-- MATERIAL PROVIDED follows --

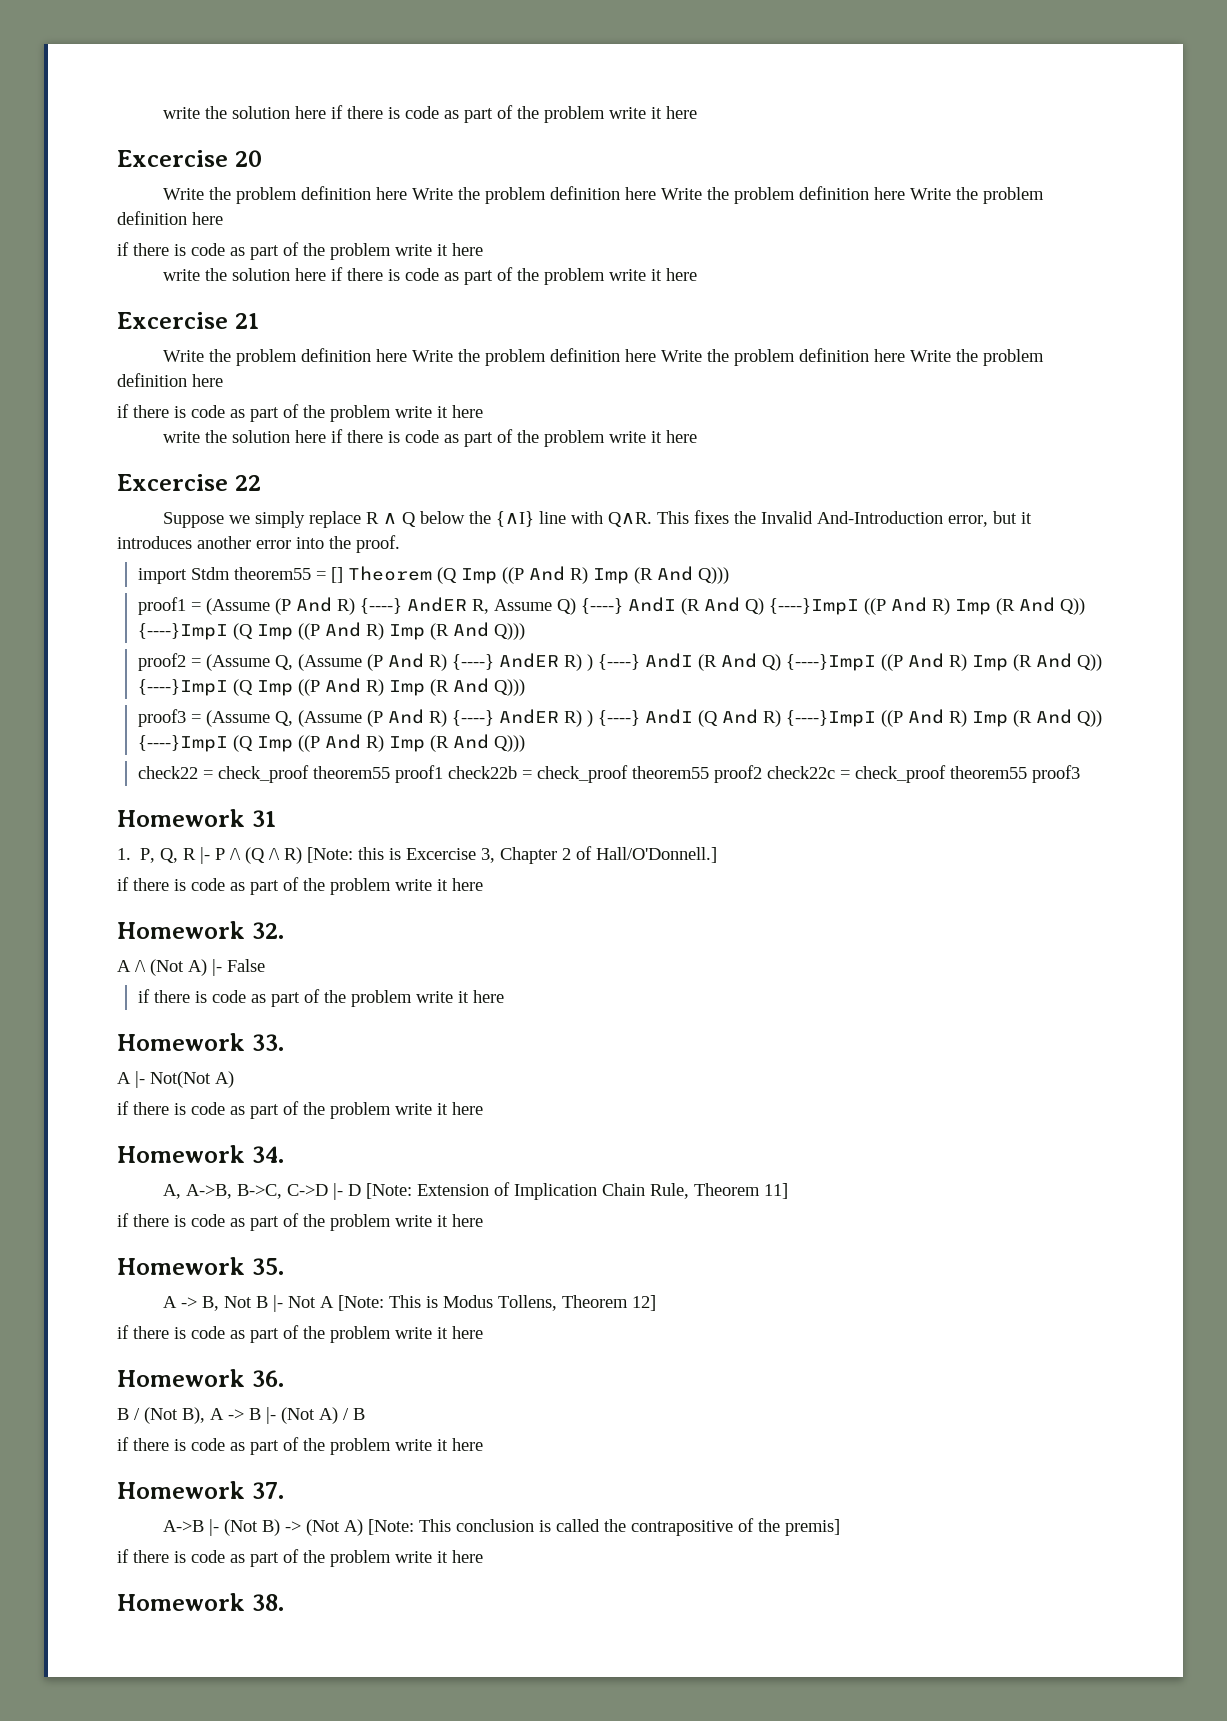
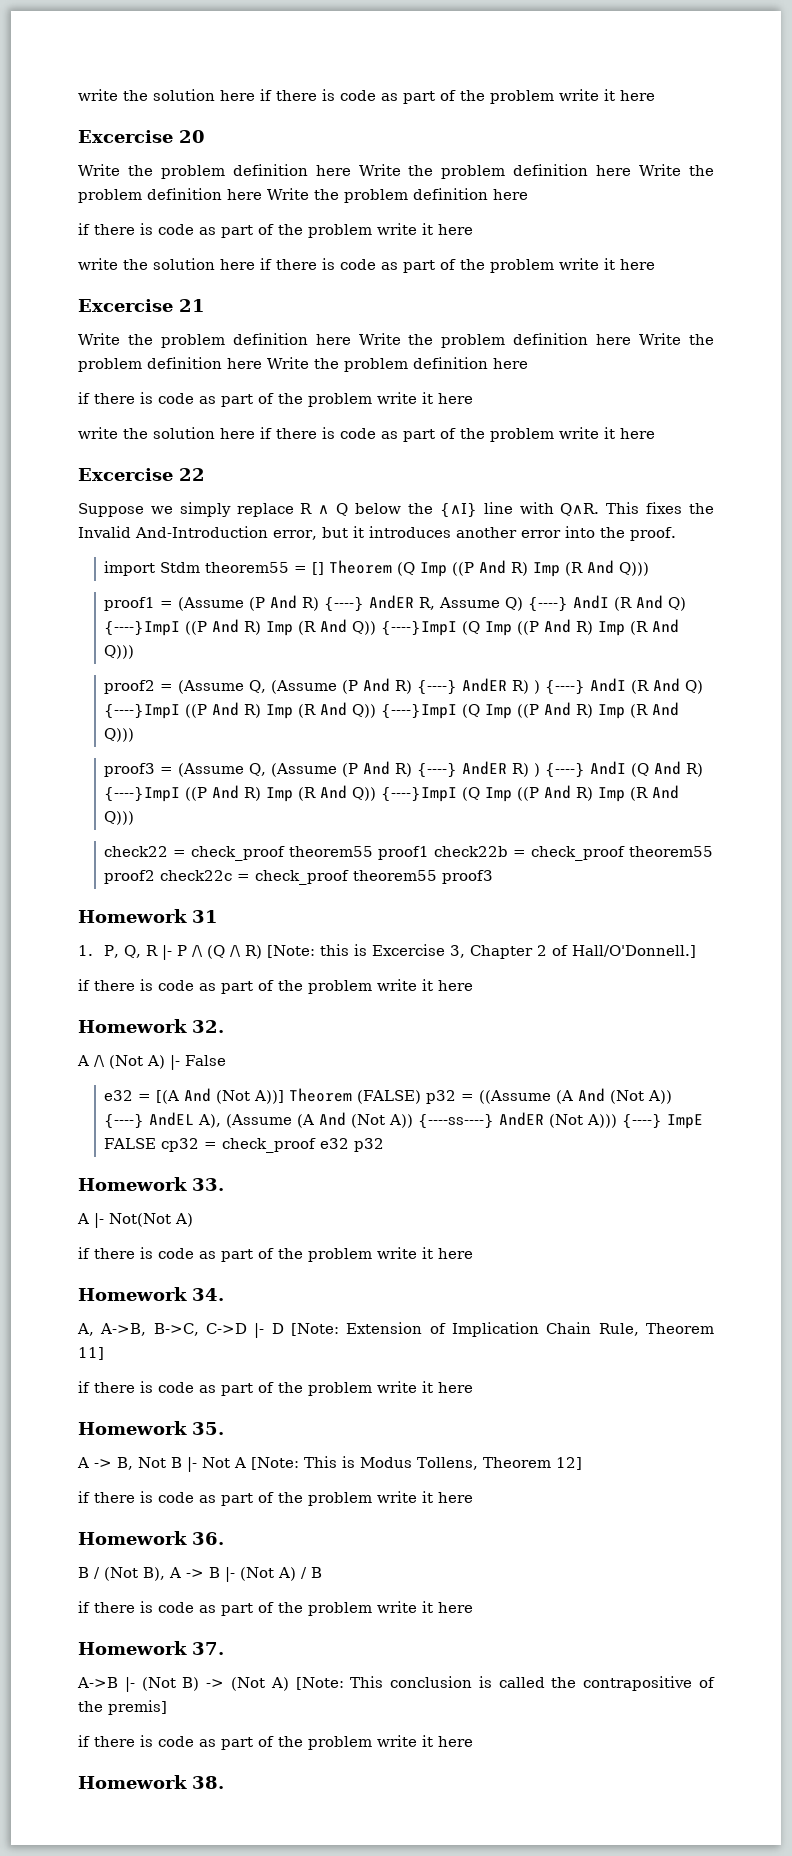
[137,989,504,1007] if there is code as part of the problem write it here -> [104,1088,673,1104] [104,1112,704,1129] [104,1138,385,1153] e32 = [(A And (Not A))] Theorem (FALSE) p32 = ((Assume (A And (Not A)) {----} AndEL A), (Assume (A And (Not A)) {----ss----} AndER (Not A))) {----} ImpE FALSE cp32 = check_proof e32 p32

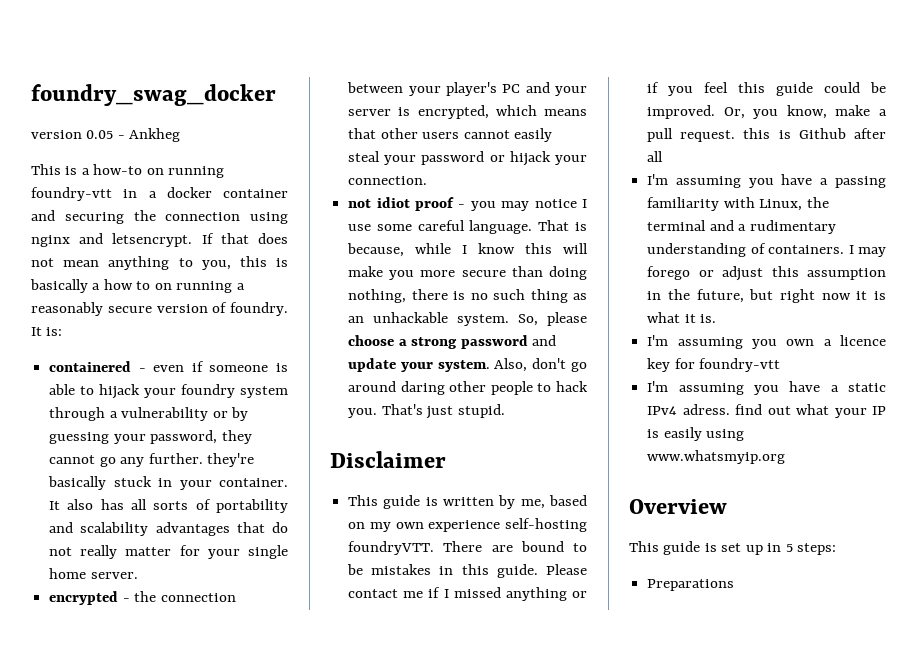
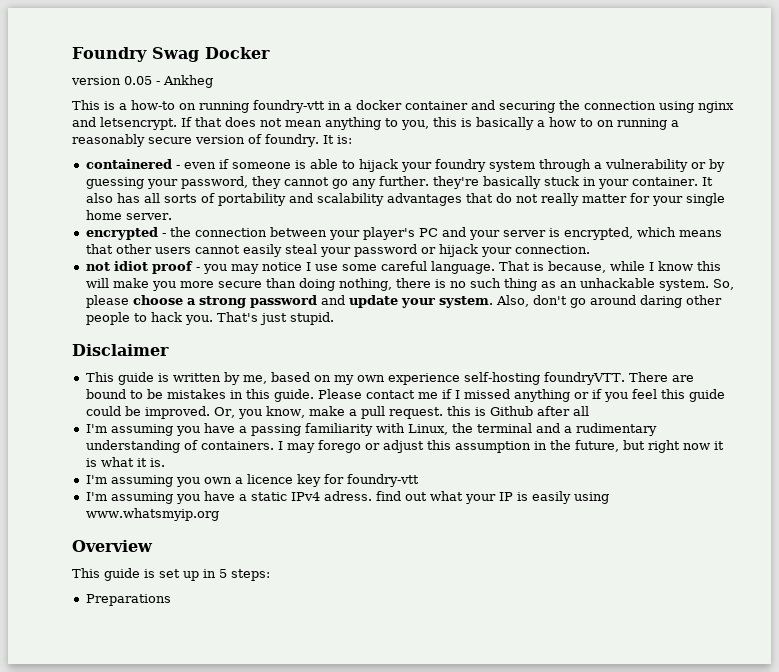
[31,84,276,106] foundry_swag_docker -> [72,47,270,62] Foundry Swag Docker

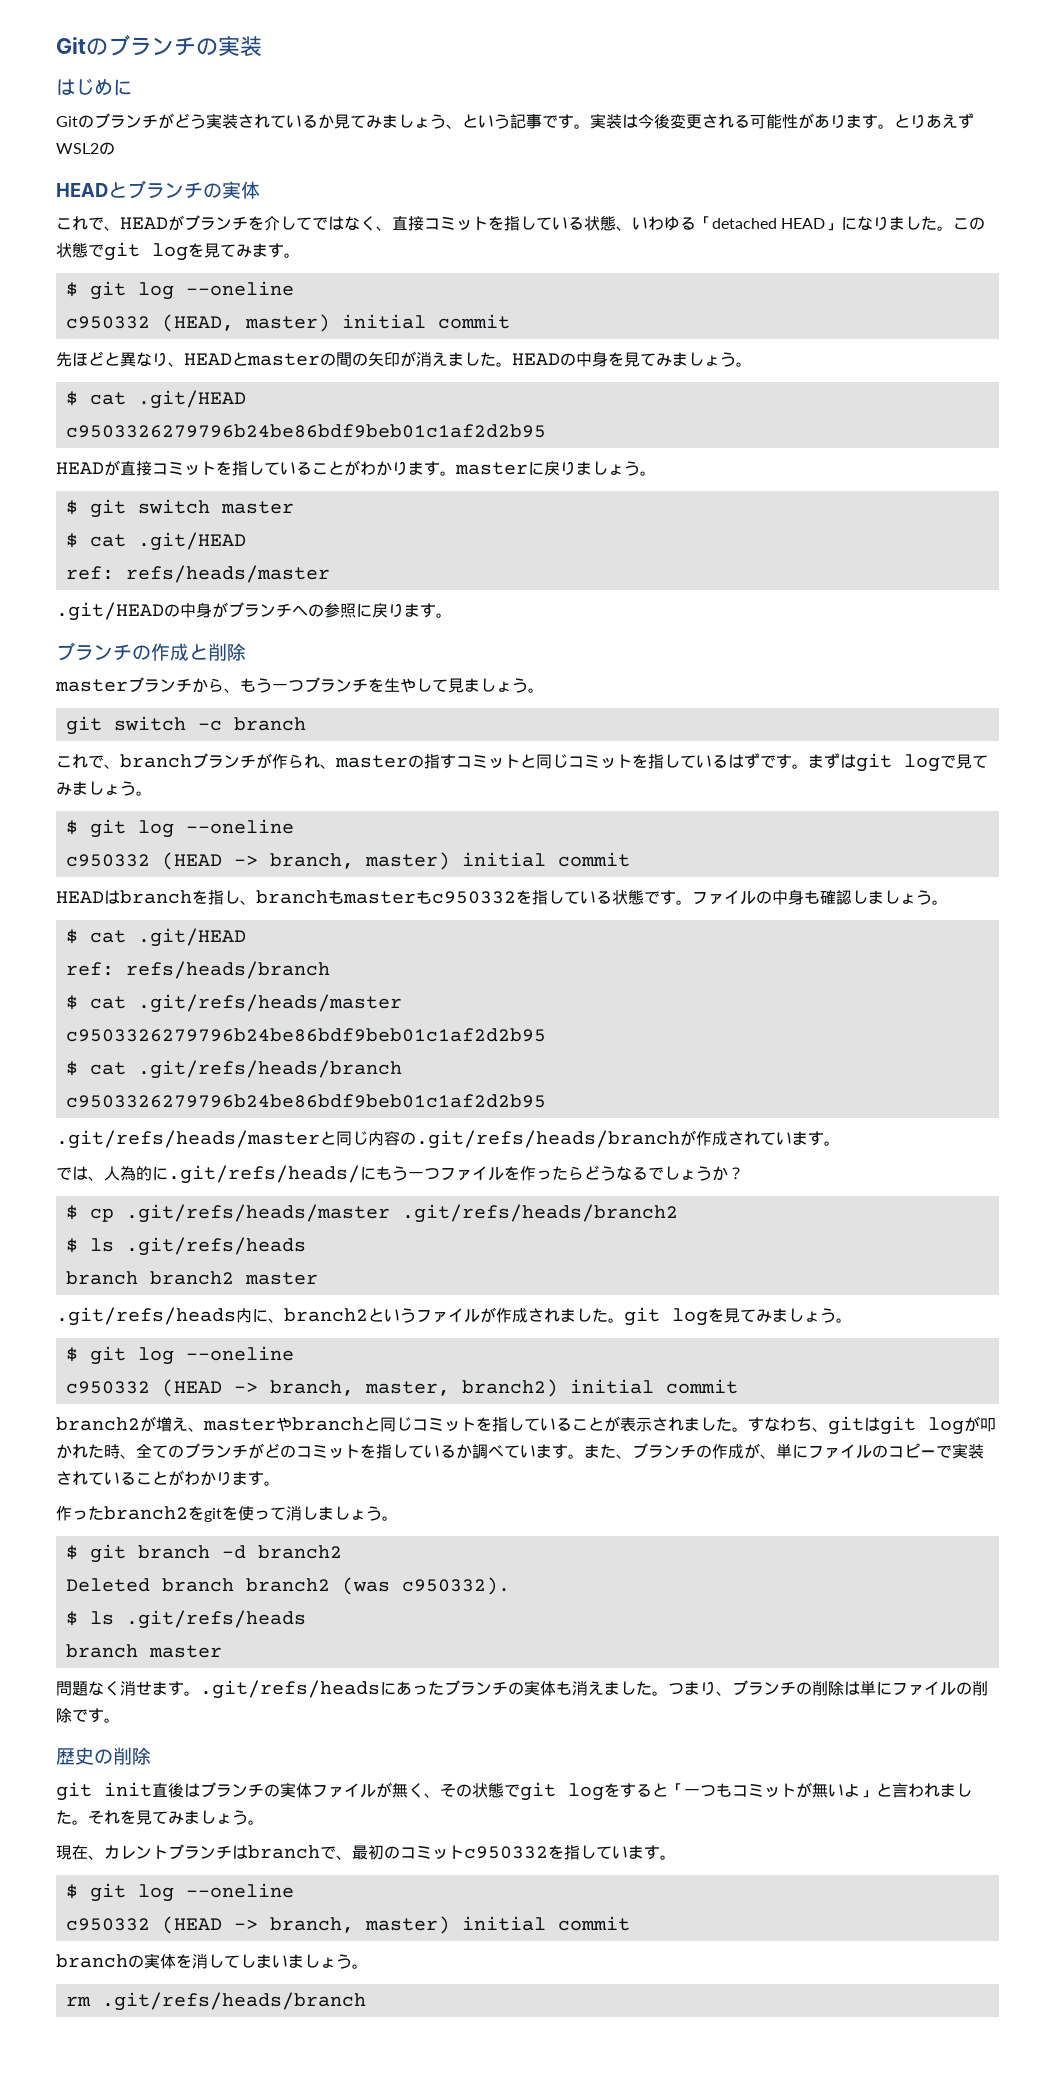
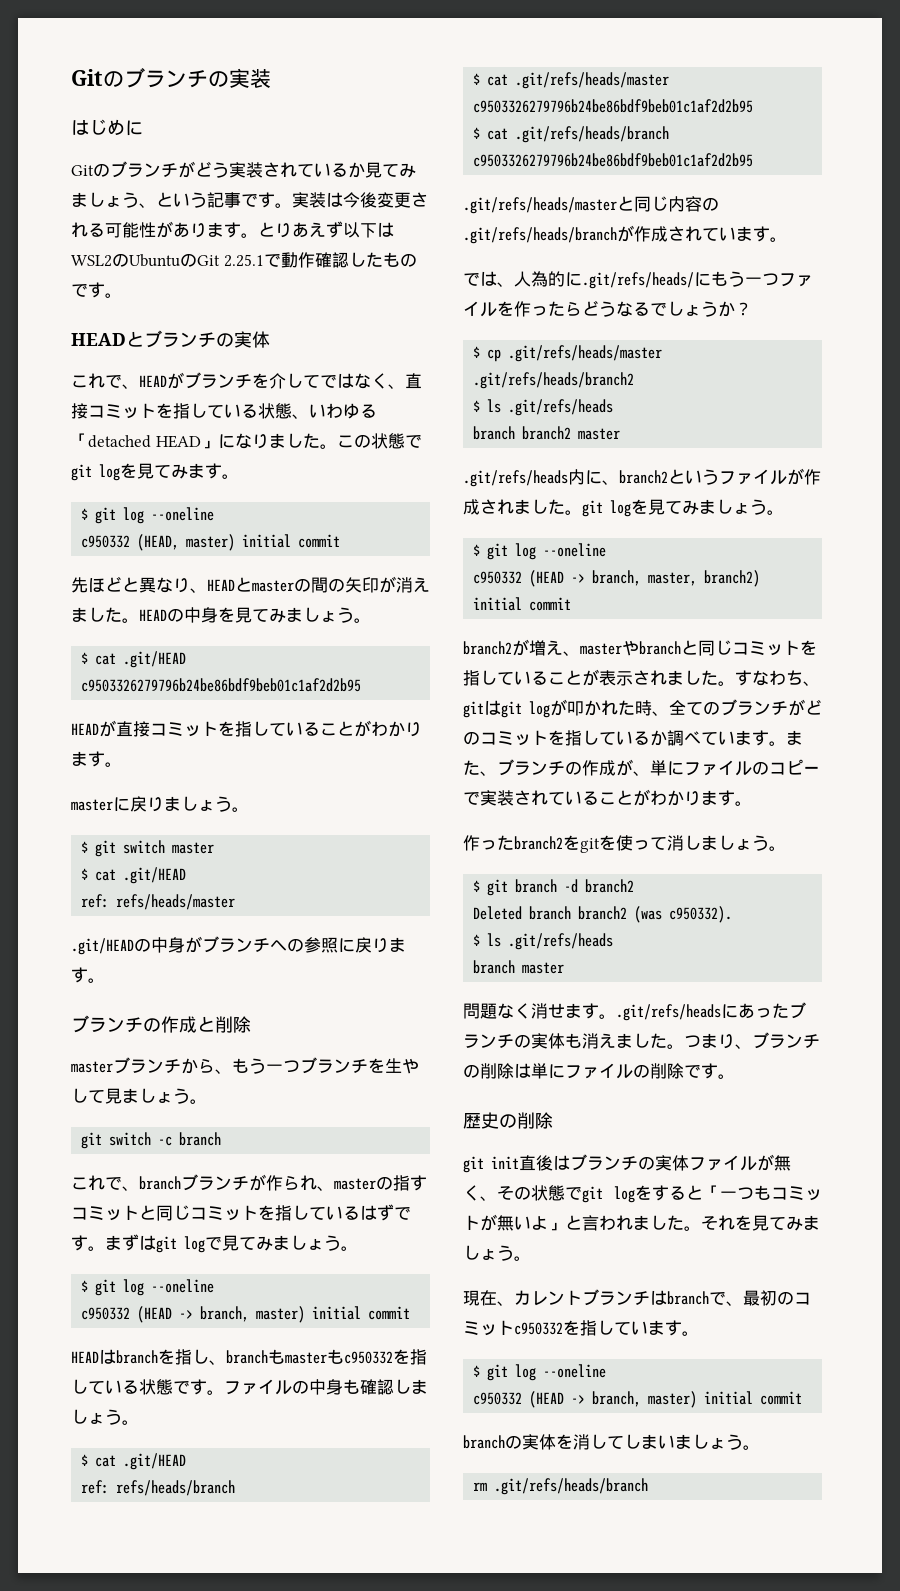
(974, 121) none -> [343,222,394,238] 以下は
(115, 148) none -> [129,252,417,268] [71,282,122,298] UbuntuのGit 2.25.1で動作確認したものです。
(456, 473) none -> (122, 764) //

-- MATERIAL PROVIDED concluded --

• ASSIGNMENT:
Report all lines in the records that include the string "none".

• SOLUTION TO THIS PROBLEM:
(974, 121) none -> [343,222,394,238] 以下は
(115, 148) none -> [129,252,417,268] [71,282,122,298] UbuntuのGit 2.25.1で動作確認したものです。
(456, 473) none -> (122, 764) //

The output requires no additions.